First Public Kernel Memory Corruption
First Public Kernel Memory Corruption 🚀
Apple has spent five years developing hardware and software to make memory corruption exploits significantly harder. However, our engineers, in collaboration with Mythos Preview, managed to create a working exploit in just five days!
Memory corruption remains the most common vulnerability class across all platforms, including iOS and macOS. The latest flagship example is MIE (Memory Integrity Enforcement), Apple’s hardware-assisted memory safety system built around ARM’s MTE (Memory Tagging Extension). This system was introduced as a key security feature for the Apple M5 and A19 chips, specifically designed to thwart memory corruption exploits, which are behind many sophisticated compromises on iOS and macOS.
Our macOS attack path was an accidental discovery. Bruce Dang found the bugs on April 25th, and with the help of Dion Blazakis and Josh Maine, we had a working exploit by May 1st. This exploit is a data-only kernel local privilege escalation chain targeting macOS 26.4.1 (25E253). It starts from an unprivileged local user, utilizes only normal system calls, and culminates in a root shell.
Mythos Preview played a crucial role in identifying the bugs and assisting throughout the exploit development. They quickly discovered the vulnerabilities because they belong to known bug classes.
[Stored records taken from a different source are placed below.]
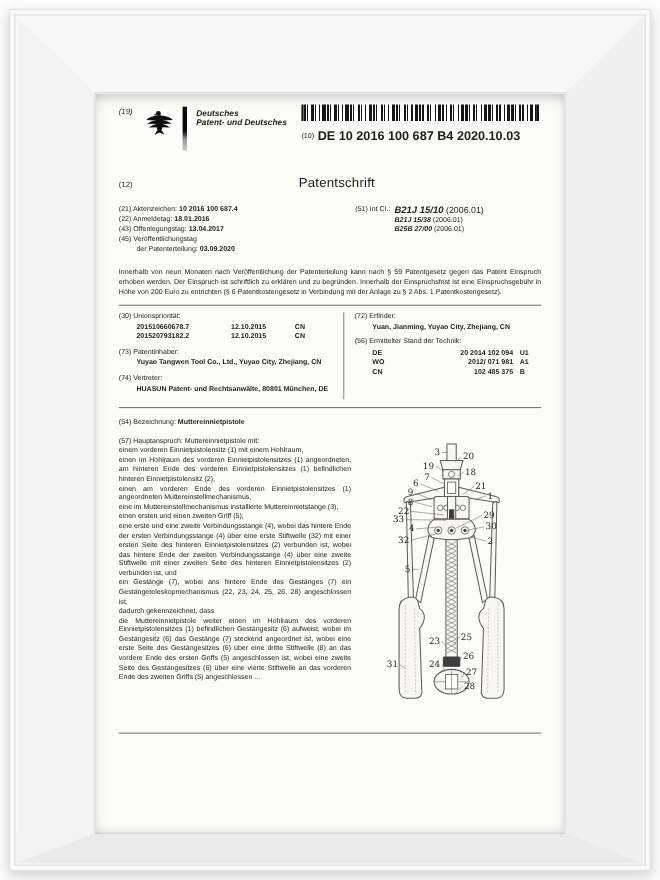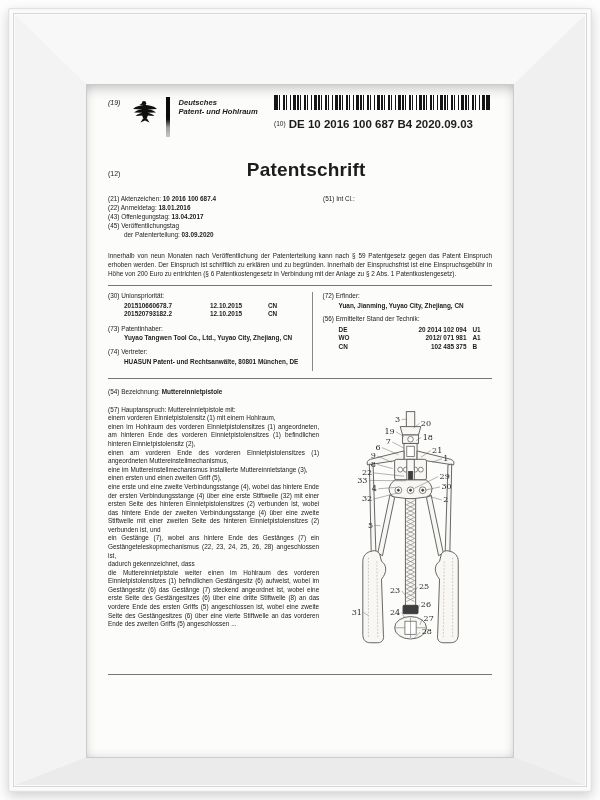"Patent- und Hohlraum" div { text: Hohlraum -> Deutsches }
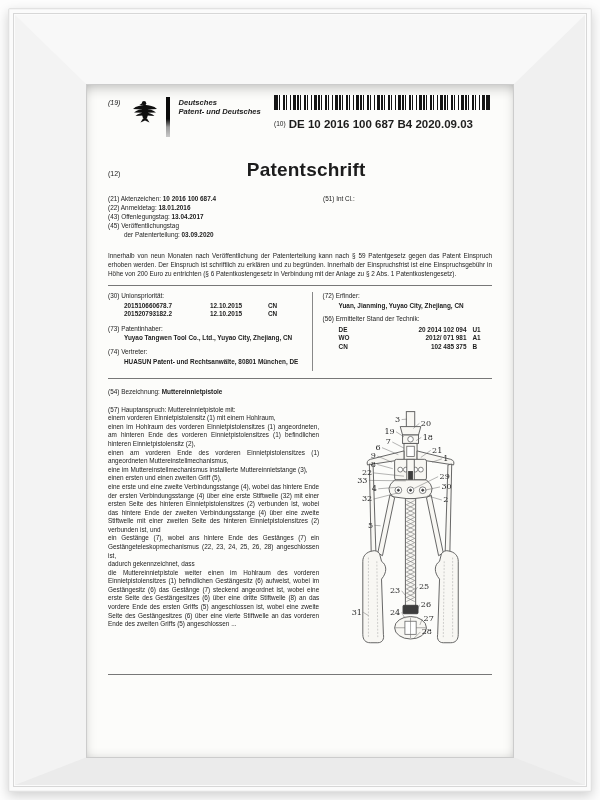"2020.09.03" span.pubdate { text: 2020.09.03 -> 2020.10.03 }
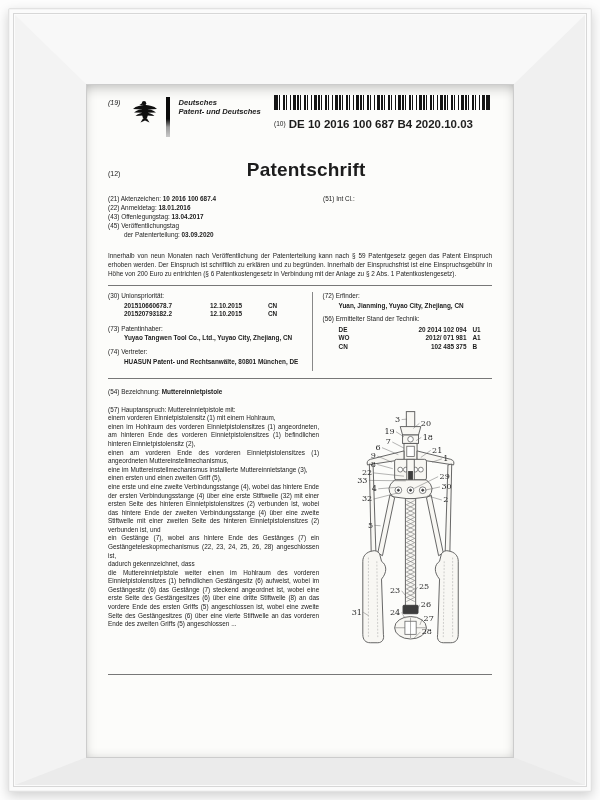"Patentschrift" .doctitle { font-size: 19px -> 12px; font-weight: bold -> normal }
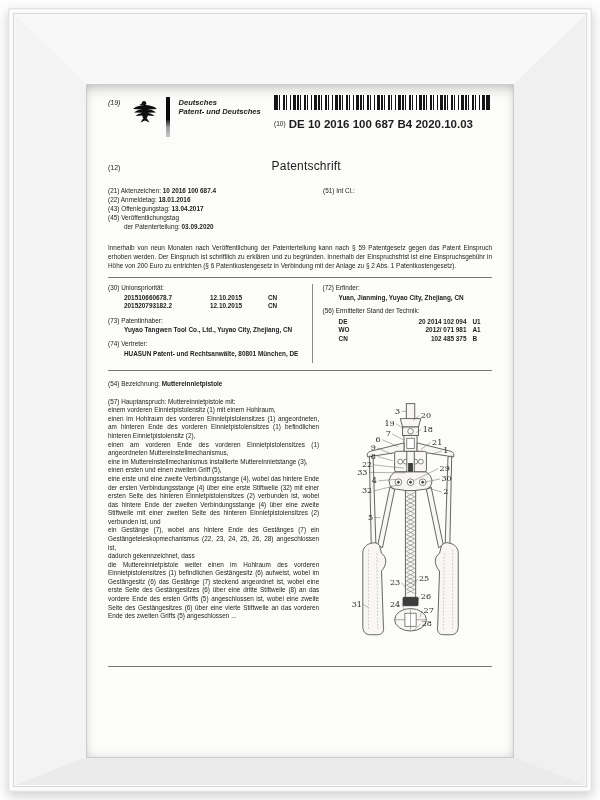"B21J 15/10 (2006.01)" div { html: none -> <div> <div> <span>B21J 15/10</span> <span>(2006.01)</span> </div> <div> <span>B21J 15/38</span> <span>(2006.01)</span> </div> <div> <span>B25B 27/00</span> <span>(2006.01)</span> </div> </div> }
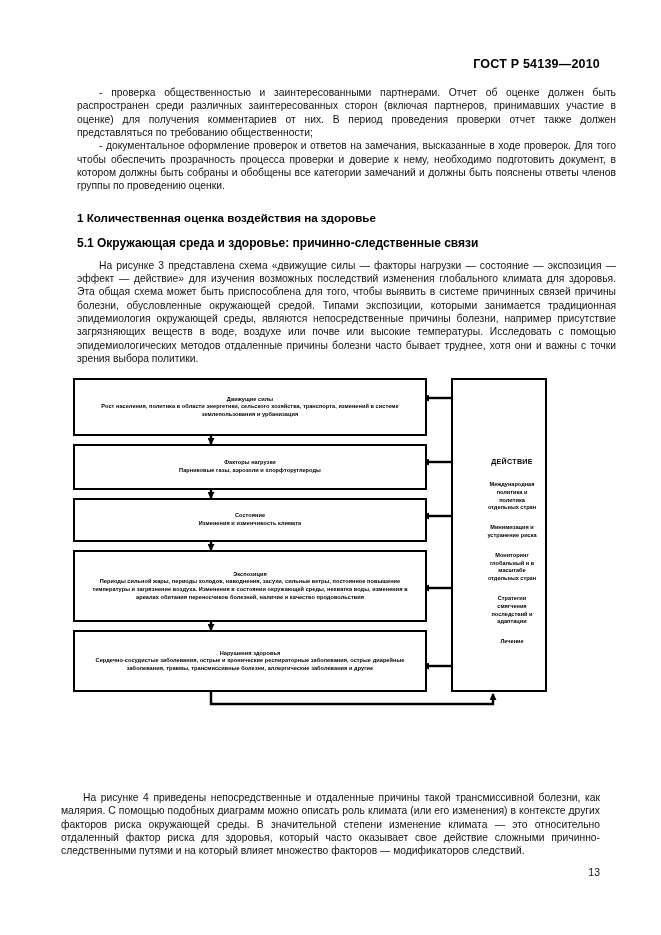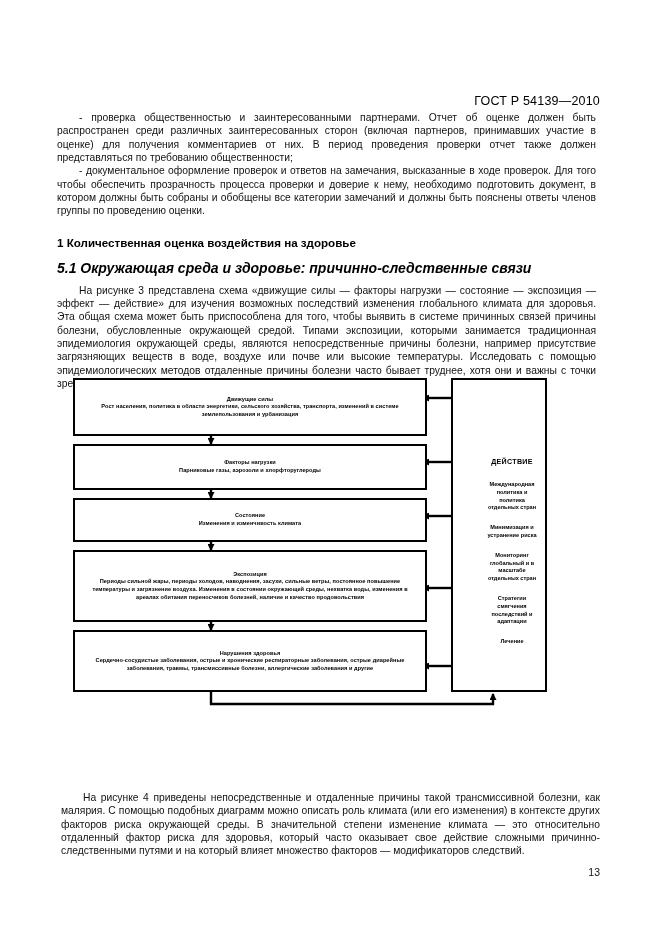"ГОСТ Р 54139—2010" .doc-header { font-weight: normal -> bold; margin-top: 37px -> none }
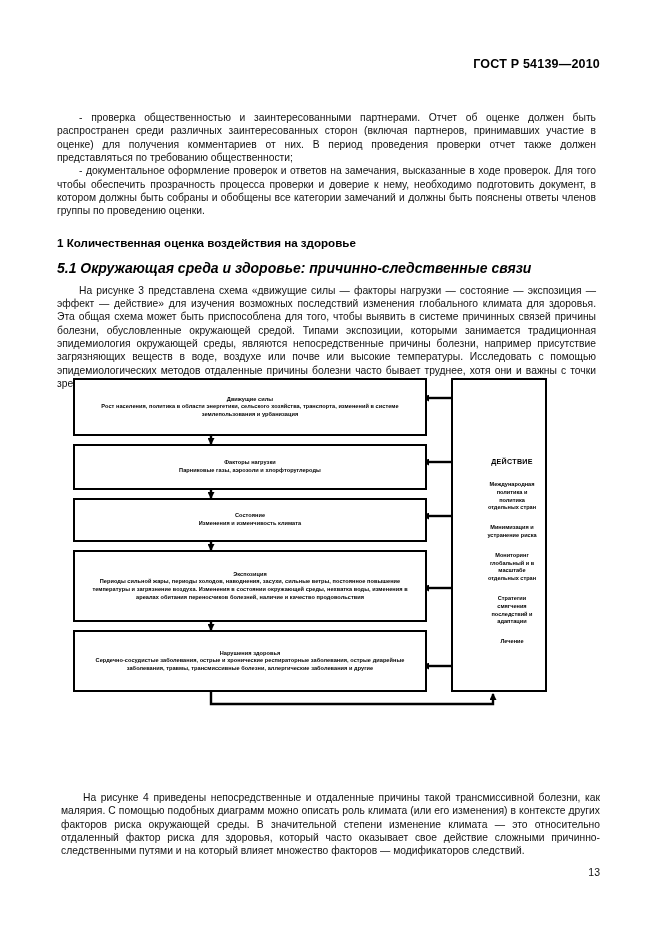"- проверка общественностью и" .content { left: 57px -> 77px; margin-top: 25px -> none }
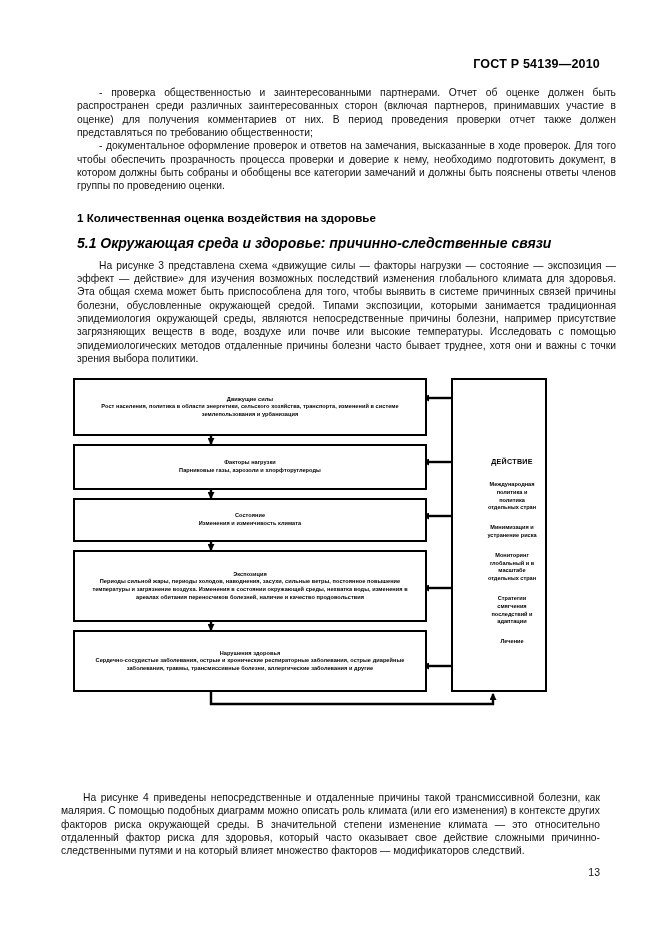"5.1 Окружающая среда и здоровье:" h3.sub-title { font-size: 14px -> 12px; font-style: italic -> none }
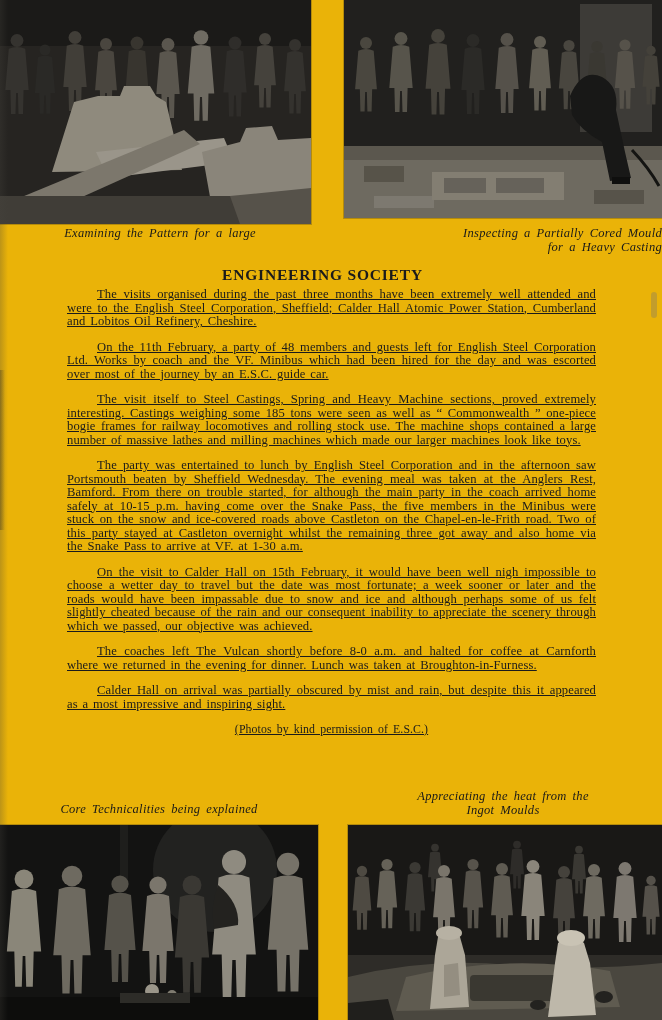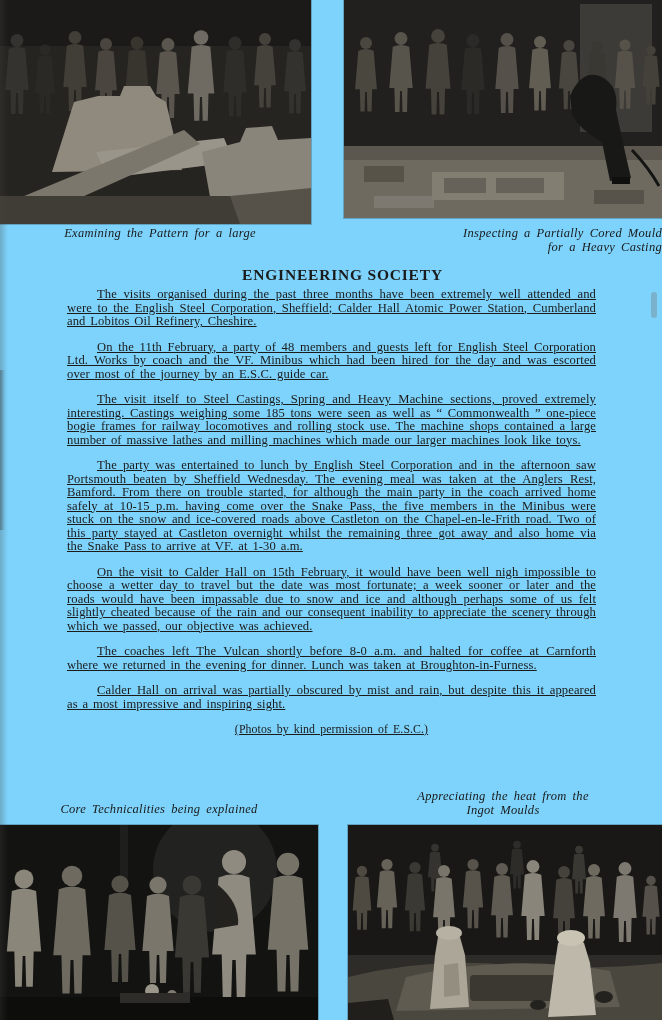"Examining the Pattern for a" .page { background: #7dd3fc -> #eab308 }
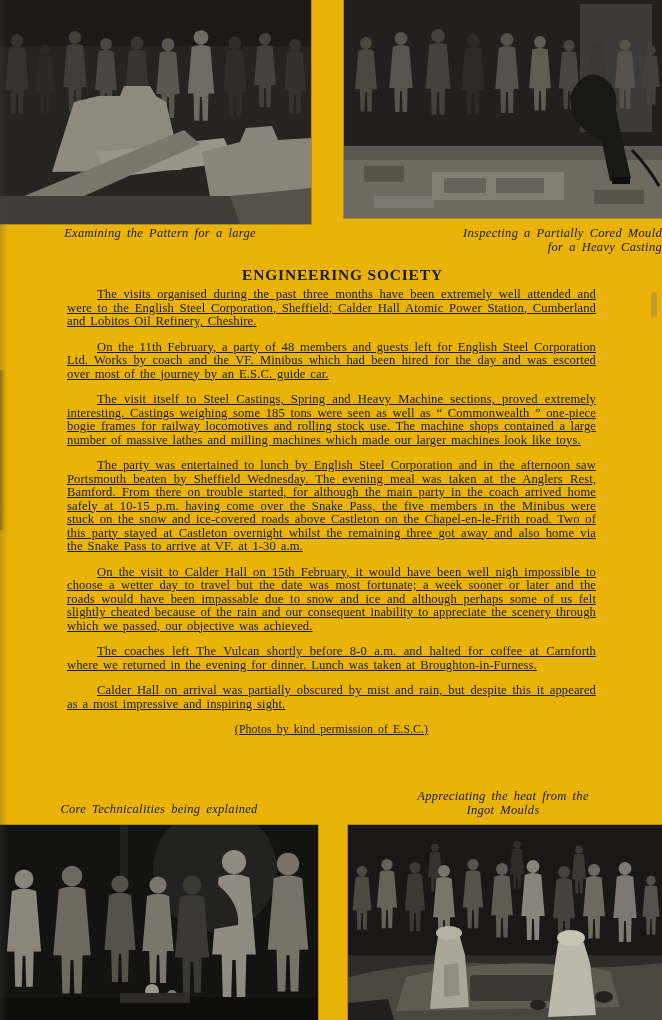"ENGINEERING SOCIETY" .article-title { left: 78px -> 58px }
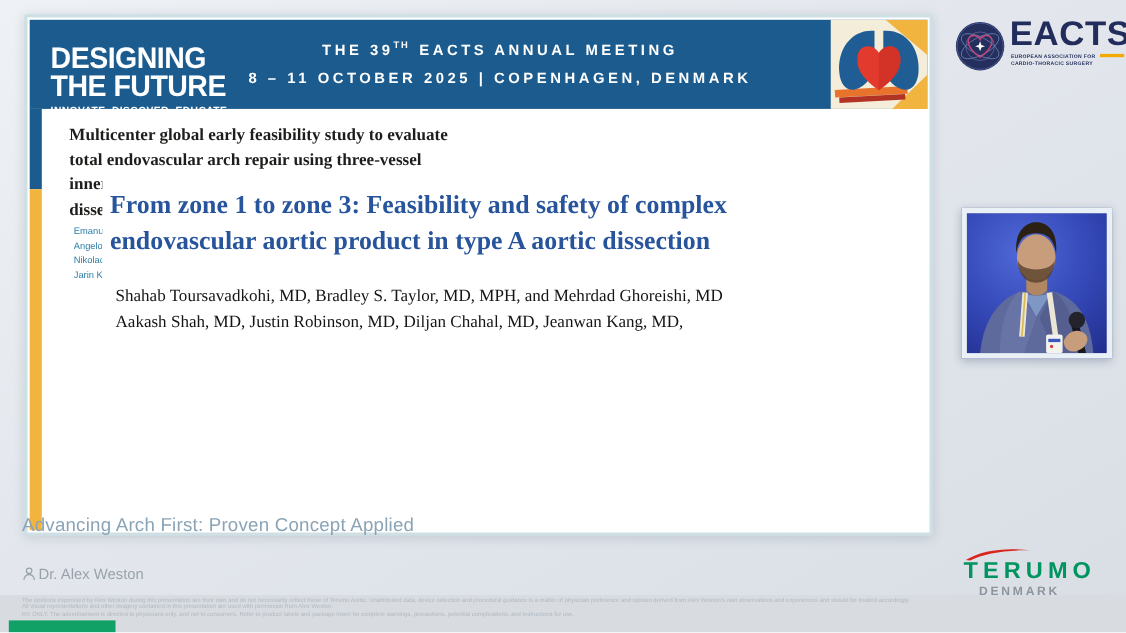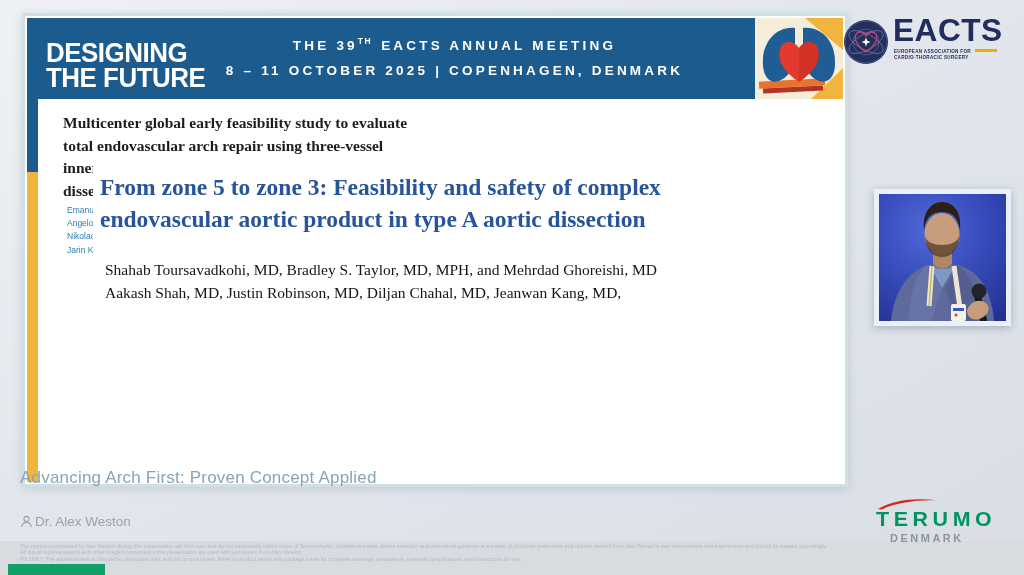"EACTS" .eacts { left: 841px -> 866px }
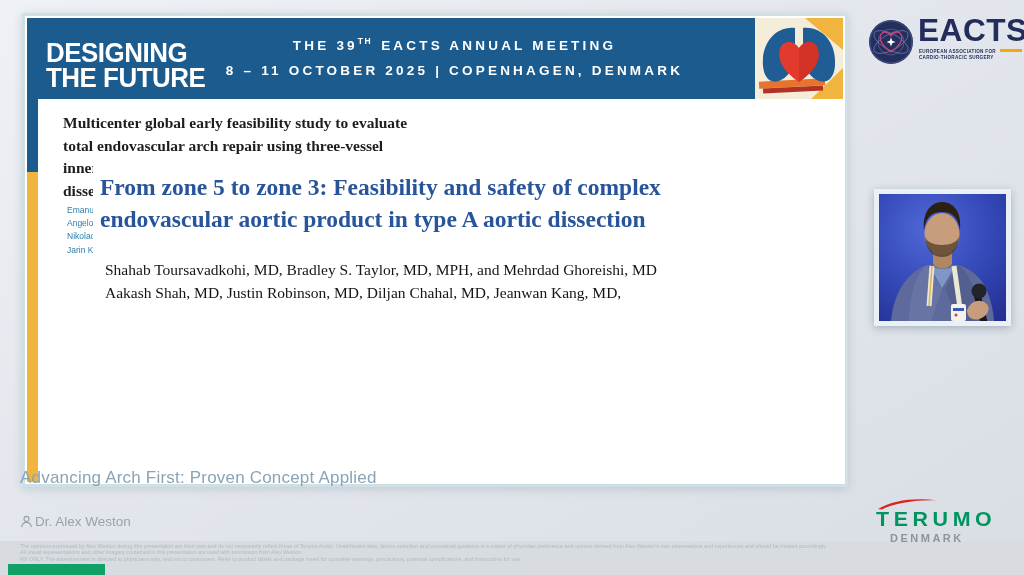"From zone 5 to zone" div { text: 5 -> 1 }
However, bypassing MIE, a new best-in-class mitigation, proved to be challenging. Our motivation was to explore the possibilities when top models are paired with expert knowledge. Achieving a kernel memory corruption exploit against the best protections in just a week is a significant accomplishment!
To the best of our knowledge, this is the first public macOS kernel exploit on MIE hardware. MIE was never intended to be hacker-proof; with the right vulnerabilities, it can be bypassed. AI systems are continuously discovering more vulnerabilities, and it’s only a matter of time before some of these bugs are powerful enough to overcome advanced mitigations like MIE. This is precisely what we have just uncovered.